Не имея возможности заплатить несправедливый налоговый сбор, брат Руне с отчаяния запил. Не в силах выносить все эти нескончаемые придирки, писанину и прочую бюрократическую возню, он повесился на ремне. Место для этого он избрал с умыслом и все совершил с профессиональным мастерством, крепко привязав второй конец ремня к трубе под потолком в подвале губернского правления. Доктор сказал, что самоубийство — результат депрессии.

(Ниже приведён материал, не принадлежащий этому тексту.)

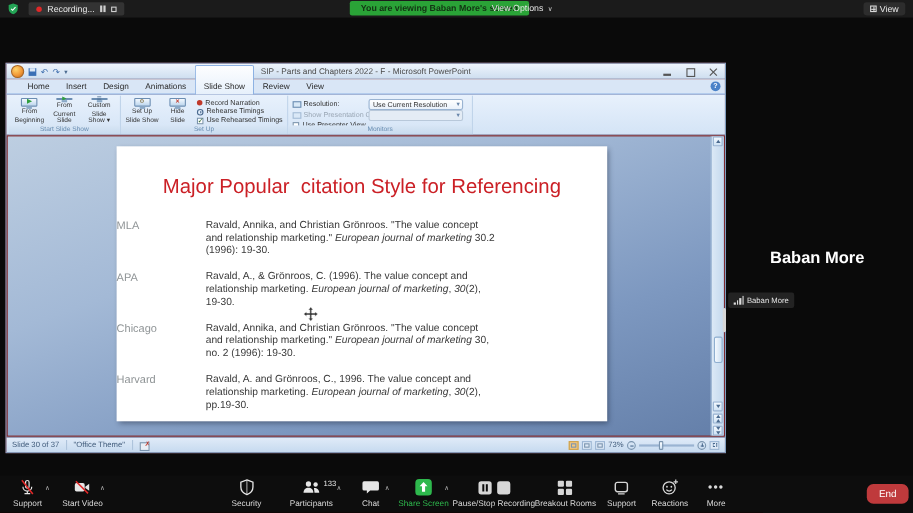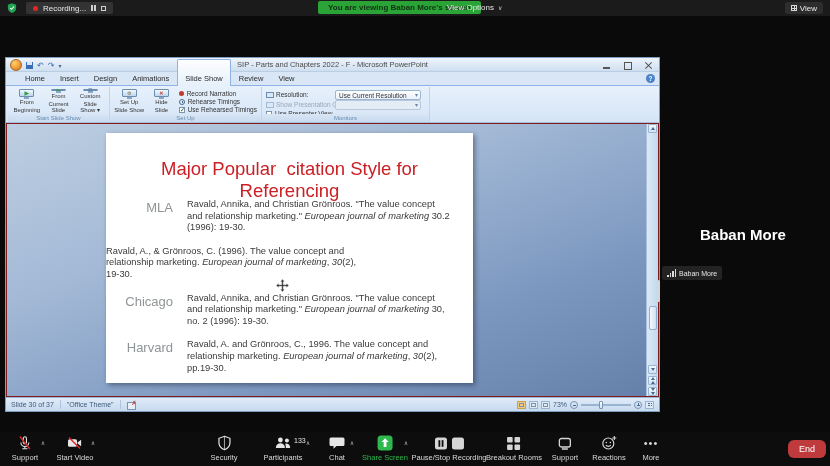--- a/index.html
+++ b/index.html
@@ -96,7 +96,7 @@
 
   .slidearea { position:absolute; top:66px; left:1px; right:1px; bottom:15px;
     background:linear-gradient(160deg,#bdcee1 0%,#a3b9d6 35%,#7d98c0 70%,#647fa9 100%); overflow:hidden; }
-  .slide { position:absolute; left:99px; top:9px; width:367px; height:250px; background:#fff;
+  .slide { position:absolute; left:99px; top:9px; width:446px; height:250px; background:#fff;
     box-shadow:2px 2px 5px rgba(15,25,45,.45); }
   .slidetitle { position:absolute; top:25px; left:20px; right:20px; text-align:center;
     font-size:18.5px; color:#cb2026; white-space:pre-wrap; }

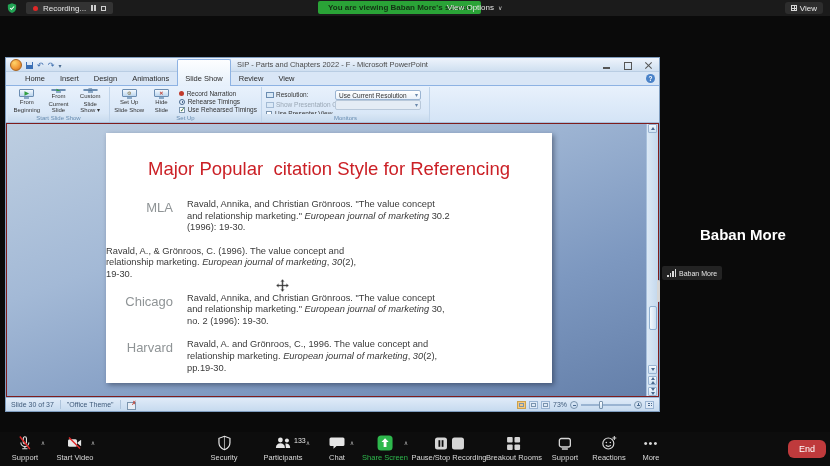--- a/index.html
+++ b/index.html
@@ -102,7 +102,7 @@
     font-size:18.5px; color:#cb2026; white-space:pre-wrap; }
   .citations { position:absolute; top:66px; left:0; right:14px; }
   .centry { display:flex; margin-bottom:12px; }
-  .clabel { width:81px; flex-shrink:0; text-align:right; padding-right:14px; font-size:13px;
+  .clabel { width:81px; flex-shrink:0; text-align:left; padding-right:14px; font-size:10px;
     color:#8f9496; padding-top:1px; }
   .ctext { width:264px; font-size:9.3px; line-height:11.6px; color:#3a3a3a; }
   .ctext em { font-style:italic; }

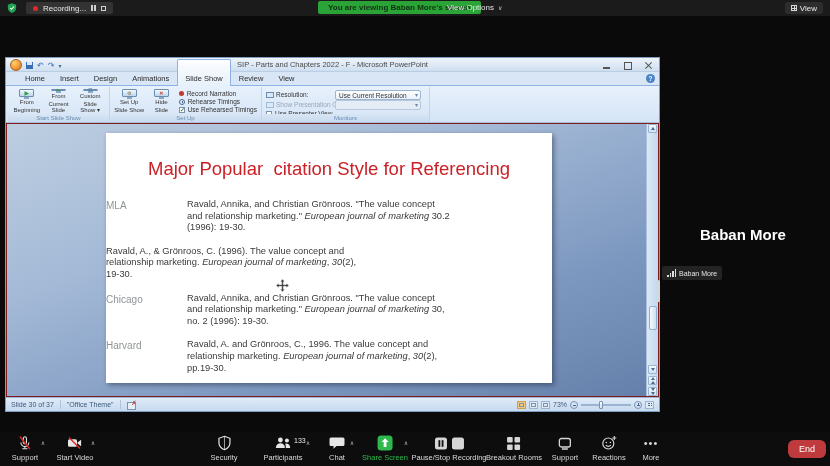--- a/index.html
+++ b/index.html
@@ -313,6 +313,7 @@
               <div class="ctext"><span>Ravald, Annika, and Christian Grönroos. "The value concept and relationship marketing." </span><em>European journal of marketing</em><span> 30.2 (1996): 19-30.</span></div>
             </div>
             <div class="centry">
+              <span class="clabel">APA</span>
               <div class="ctext"><span>Ravald, A., &amp; Grönroos, C. (1996). The value concept and relationship marketing. </span><em>European journal of marketing</em><span>, </span><em>30</em><span>(2), 19-30.</span></div>
             </div>
             <div class="centry">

Но Руне считал, что агенты губернского правления, обладая правом уничтожать мелкие предприятия, просто провели удачную операцию. Якобссон добился блестящего результата. Руне слышал, что Правление решило повысить его в должности. (Несмотря на то, что суд признал сумму налоговых платежей неправильной, а братьев — ни в чем не виновными.) В общем замысел шпиона удался, один мелкий предприниматель приказал долго жить, а его уцелевший компаньон — совсем без сил.